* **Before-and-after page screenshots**
________________________________________
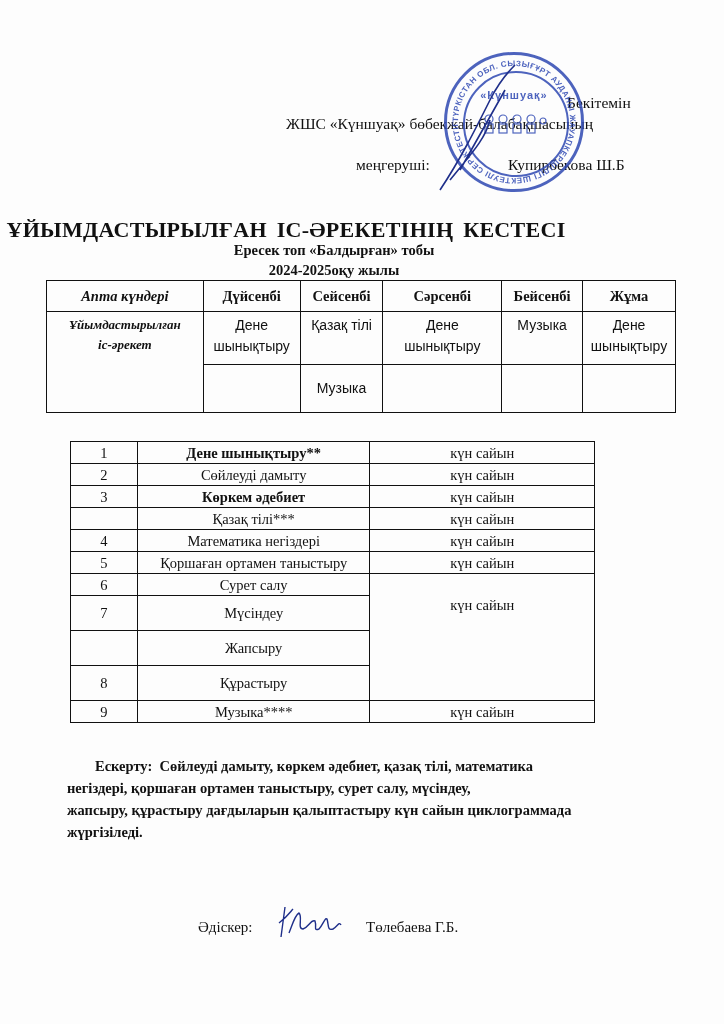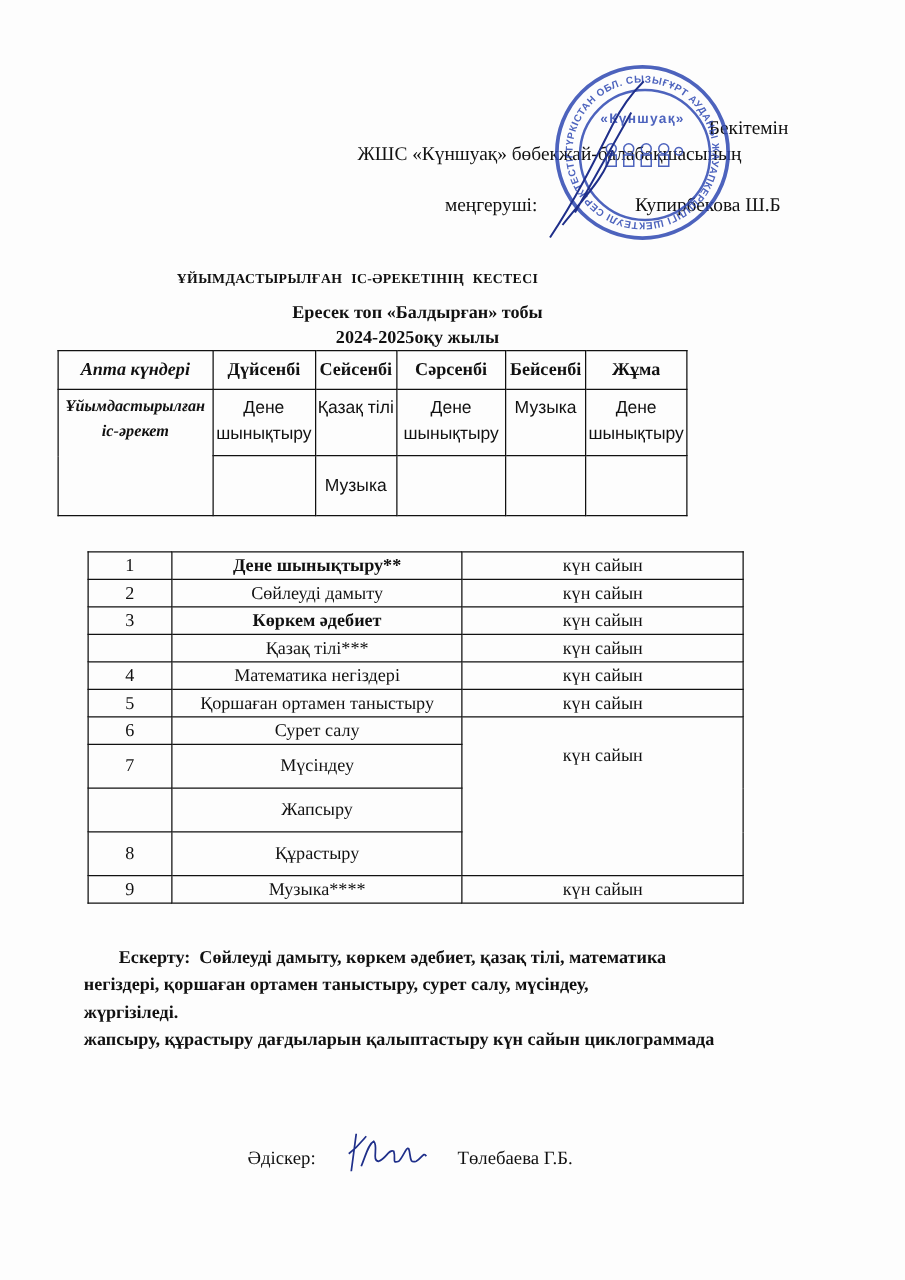--- a/index.html
+++ b/index.html
@@ -21,28 +21,28 @@
     position: absolute; left: 0; top: 0; width: 134px; height: 134px;
   }
   .stamp .center {
     position: absolute; left: 30px; top: 34px; width: 74px; text-align: center; color: #2f49b3;
     font-family: "Liberation Sans", sans-serif; font-weight: bold; font-size: 11px; letter-spacing: 1px;
   }
   .stamp .kids { position: absolute; left: 34px; top: 58px; width: 66px; height: 24px; }
   .signature { position: absolute; }
   h1.title {
     position: absolute; left: 0; width: 572px; top: 217px; margin: 0; text-align: center;
-    font-size: 11px; font-weight: bold; letter-spacing: 0.3px; word-spacing: 4px;
+    font-size: 22px; font-weight: bold; letter-spacing: 0.3px; word-spacing: 4px;
   }
   .subtitle {
     position: absolute; left: 0; width: 668px; text-align: center; font-weight: bold; font-size: 14.5px;
   }
   table { border-collapse: collapse; position: absolute; }
   td, th { border: 1.5px solid #111; padding: 0; text-align: center; vertical-align: top; }
-  .t1 { left: 46px; top: 280px; width: 504px; font-size: 14.5px; }
+  .t1 { left: 46px; top: 280px; width: 630px; font-size: 14.5px; }
   .t1 th { font-weight: bold; height: 30px; vertical-align: middle; }
   .t1 th.italic, .t1 td.italic { font-style: italic; font-weight: bold; }
   .t1 td { font-family: "Liberation Sans", sans-serif; font-size: 14px; line-height: 21px; padding-top: 3px; }
   .t1 td.italic { font-family: Liberation Serif, serif; font-size: 13px; line-height: 20px; }
   .t1 .r1 td { height: 49px; }
   .t1 .r2 td { height: 47px; vertical-align: middle; padding-top: 0; }
   .t2 { left: 70px; top: 441px; width: 525px; font-size: 14.5px; }
   .t2 td { height: 21px; vertical-align: middle; line-height: 18px; }
   .t2 td.tall { height: 34px; }
   .t2 td.merged { vertical-align: top; padding-top: 22px; }
@@ -208,21 +208,21 @@
     <td>9</td>
     <td>Музыка****</td>
     <td>күн сайын</td>
   </tr>
 </tbody>
   </table>
 
 <div class="note">
   <p class="indent"><span>Ескерту:</span>&nbsp;&nbsp;<span>Сөйлеуді дамыту,   көркем әдебиет,  қазақ тілі,  математика</span></p>
   <p><span>негіздері,   қоршаған ортамен таныстыру,  сурет салу,  мүсіндеу,</span></p>
+  <p><b>жапсыру,  құрастыру дағдыларын қалып</b><span>тастыру күн сайын циклограммада</span></p>
   <p><span>жүргізіледі.</span></p>
-  <p><b>жапсыру,  құрастыру дағдыларын қалып</b><span>тастыру күн сайын циклограммада</span></p>
 </div>
 
 <div class="footer" style="left:198px;">Әдіскер:</div>
 <svg class="signature" style="left:275px; top:903px; width:70px; height:38px;" viewBox="0 0 70 38">
   <path d="M6,34 L10,4 M4,20 C12,14 16,8 18,6 M14,30 C18,20 20,12 24,10 C28,14 22,26 28,26 C34,24 36,16 40,18 C42,24 38,28 44,26 C48,22 50,14 52,16 C54,22 52,28 58,26 C62,24 64,18 66,22" fill="none" stroke="#1f2f8a" stroke-width="1.4"></path>
 </svg>
 <div class="footer" style="left:366px;">Төлебаева   Г.Б.</div>
 
 </body></html>

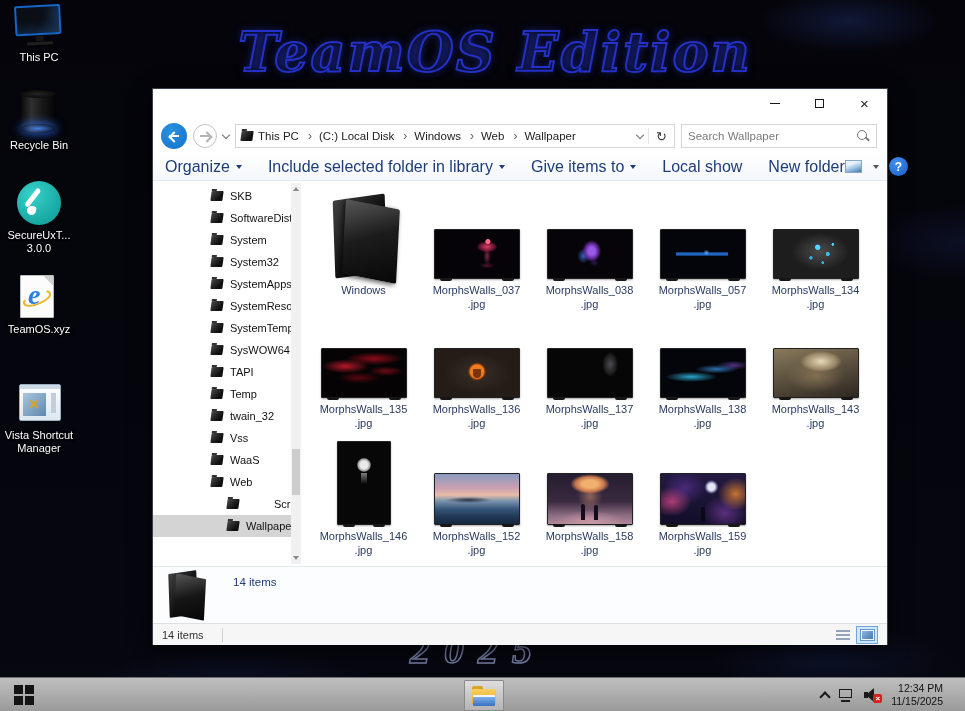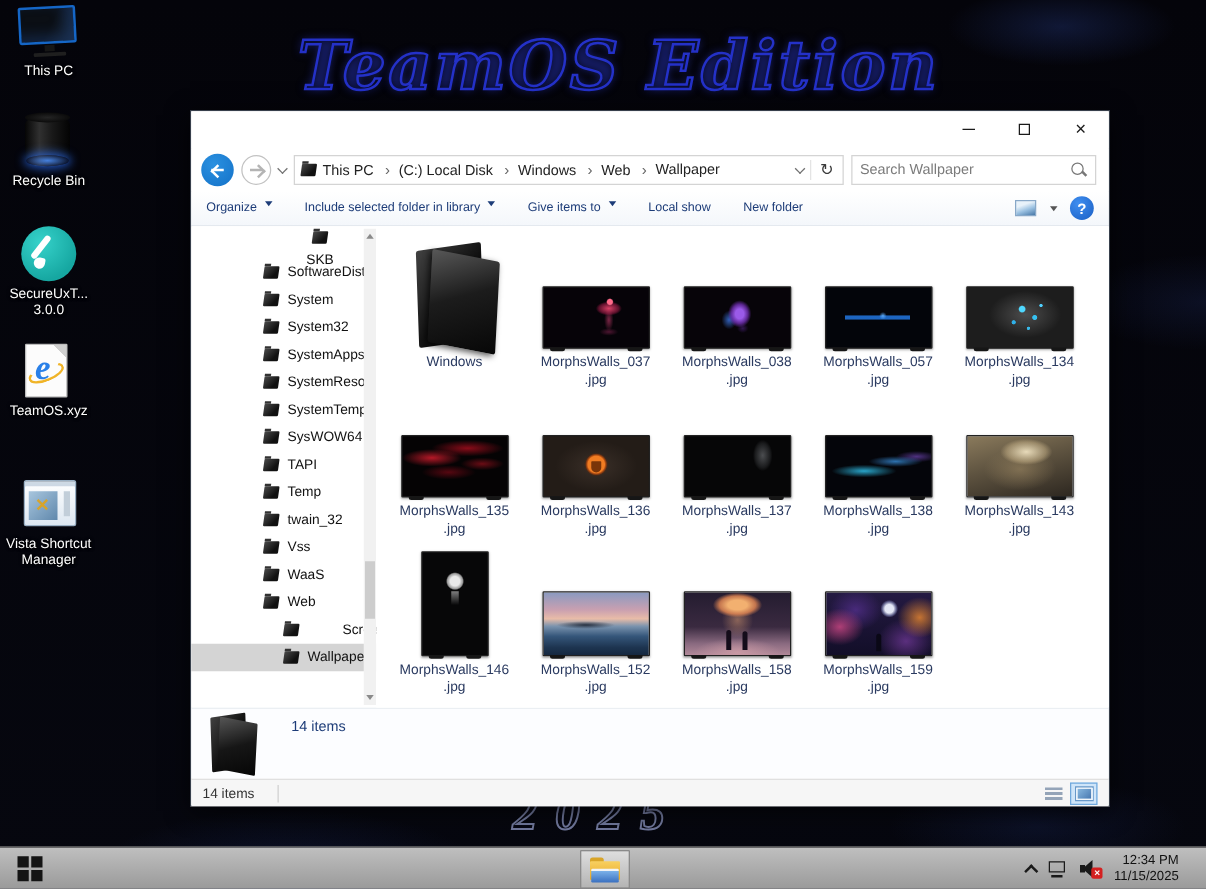--- a/index.html
+++ b/index.html
@@ -114,21 +114,21 @@
   .search-box input{border:none;outline:none;flex:1;font-size:11.5px;font-family:"Liberation Sans",sans-serif;color:#222;min-width:0;}
   .search-box input::placeholder{color:#7b7b7b;}
   .mag{position:relative;width:14px;height:14px;flex:none;cursor:pointer;}
   .mag::before{content:'';position:absolute;left:1px;top:1px;width:8px;height:8px;border:1.5px solid #777;border-radius:50%;}
   .mag::after{content:'';position:absolute;left:9px;top:9px;width:5px;height:1.5px;background:#777;transform:rotate(45deg);}
 
   
   .cmdbar{height:28px;display:flex;align-items:center;padding:0 12px;gap:0;
     background:linear-gradient(#ffffff,#f4f7fb);border-bottom:1px solid #e4e9ef;}
   #cmd-items{display:flex;align-items:center;gap:26px;}
-  .cmd-item{display:flex;align-items:flex-start;font-size:10px;color:#1d3c78;cursor:pointer;white-space:nowrap;}
+  .cmd-item{display:flex;align-items:center;font-size:16px;color:#1d3c78;cursor:pointer;white-space:nowrap;}
   .dd{width:0;height:0;border-left:3.5px solid transparent;border-right:3.5px solid transparent;border-top:4px solid #1d3c78;margin-left:6px;display:inline-block;}
   .cmd-right{margin-left:auto;display:flex;align-items:center;gap:10px;}
   .views-btn{display:flex;align-items:center;gap:5px;cursor:pointer;}
   .views-ico{width:17px;height:13px;border:1px solid #88a8c8;background:linear-gradient(160deg,#e8f2fa 30%,#9cc2e2 60%,#4878a8);display:block;}
   .dd.gray{border-top-color:#555;}
   .help-btn{width:19px;height:19px;border-radius:50%;background:radial-gradient(circle at 35% 30%,#3f8ef0,#1a5fc4);
     color:#fff;font-size:12px;font-weight:bold;display:flex;align-items:center;justify-content:center;cursor:pointer;}
 
   
   .wbody{height:385px;display:flex;background:#fff;position:relative;}
@@ -396,21 +396,21 @@
           <span class="views-ico"></span>
           <span class="dd gray"></span>
         </div>
         <div class="help-btn">?</div>
       </div>
     </div>
 
     <div class="wbody">
       <div class="sidebar">
         <div id="tree">
-            <div class="tree-item" style="padding-left: 58px; flex-direction: column;">
+            <div class="tree-item" style="padding-left: 58px;">
               <span class="mini-folder"></span>
               <span class="tree-label">SKB</span>
             </div>
             <div class="tree-item" style="padding-left: 58px;">
               <span class="mini-folder"></span>
               <span class="tree-label">SoftwareDist</span>
             </div>
             <div class="tree-item" style="padding-left: 58px;">
               <span class="mini-folder"></span>
               <span class="tree-label">System</span>

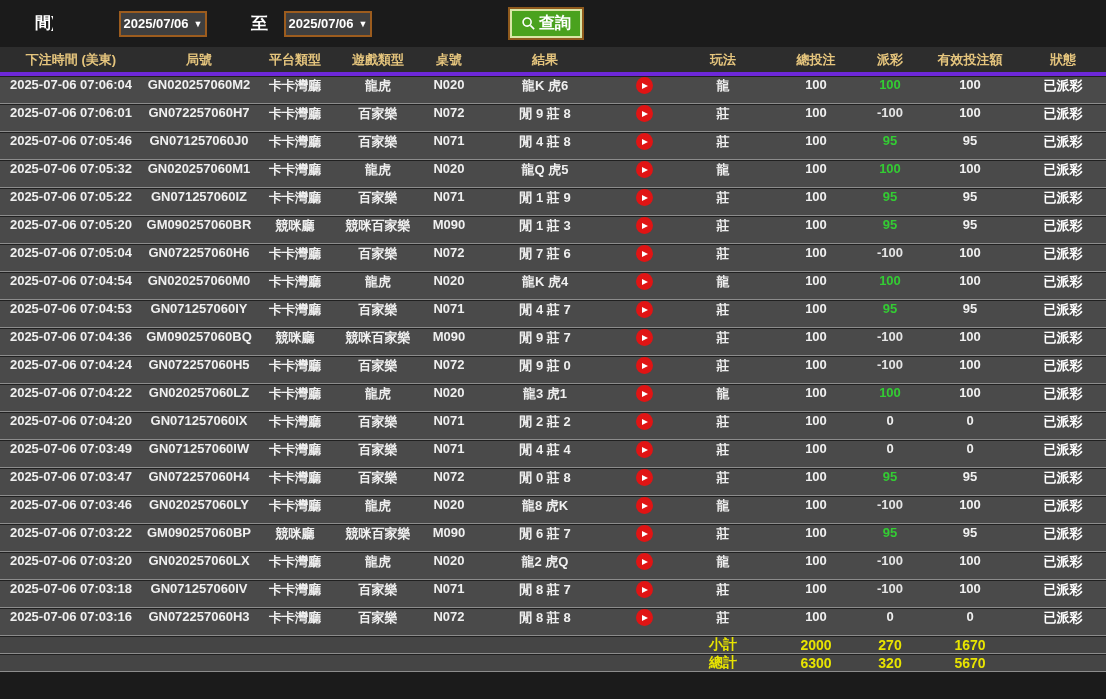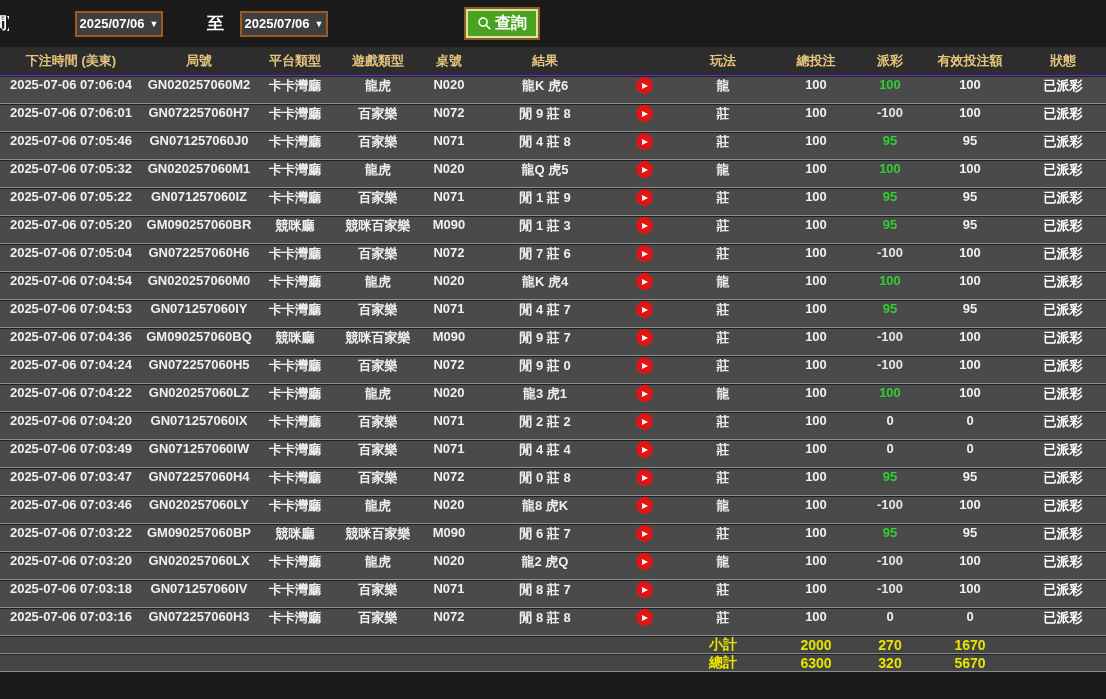--- a/index.html
+++ b/index.html
@@ -9,20 +9,21 @@
     font-family: "Liberation Sans", "DejaVu Sans", sans-serif;
     font-size: 13px;
     color: #f0f0f0;
   }
   
   .topbar {
     height: 47px;
     background: #1b1b1b;
     display: flex;
     align-items: center;
+    padding-left: 44px;
   }
   .partial-label {
     color: #ffffff; font-weight: bold; font-size: 16px;
     margin-left: -9px; white-space: nowrap; overflow: hidden; width: 18px;
   }
   .datebox {
     width: 88px; height: 26px;
     background: #3f3f3f;
     border: 2px solid #9c5c1e;
     color: #ffffff; font-weight: bold; font-size: 13px;
@@ -40,21 +41,21 @@
     border: 2px solid #d9e6a6;
     box-shadow: 0 0 0 2px #8f5a1d;
     color: #ffffff; font-weight: bold; font-size: 16px;
     display: flex; align-items: center; gap: 3px;
     cursor: pointer;
   }
   
   .thead {
     height: 29px;
     background: #2d2d2d;
-    border-bottom: 1px solid #6d28d9;
+    border-bottom: 4px solid #6d28d9;
     display: flex; align-items: center;
     color: #e5c57d; font-weight: bold;
   }
   .trow {
     height: 28px;
     background: #4a4a4a;
     border-top: 1px solid #202020;
     border-bottom: 1px solid #8c8c8c;
     display: flex; align-items: flex-start;
     font-weight: 600;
________________________________________
Copy only the stretch running from the line containing "height: 29px;" to the final line of the entries, both ends included, exactly as it stands.

     height: 29px;
     background: #2d2d2d;
-    border-bottom: 1px solid #6d28d9;
+    border-bottom: 4px solid #6d28d9;
     display: flex; align-items: center;
     color: #e5c57d; font-weight: bold;
   }
   .trow {
     height: 28px;
     background: #4a4a4a;
     border-top: 1px solid #202020;
     border-bottom: 1px solid #8c8c8c;
     display: flex; align-items: flex-start;
     font-weight: 600;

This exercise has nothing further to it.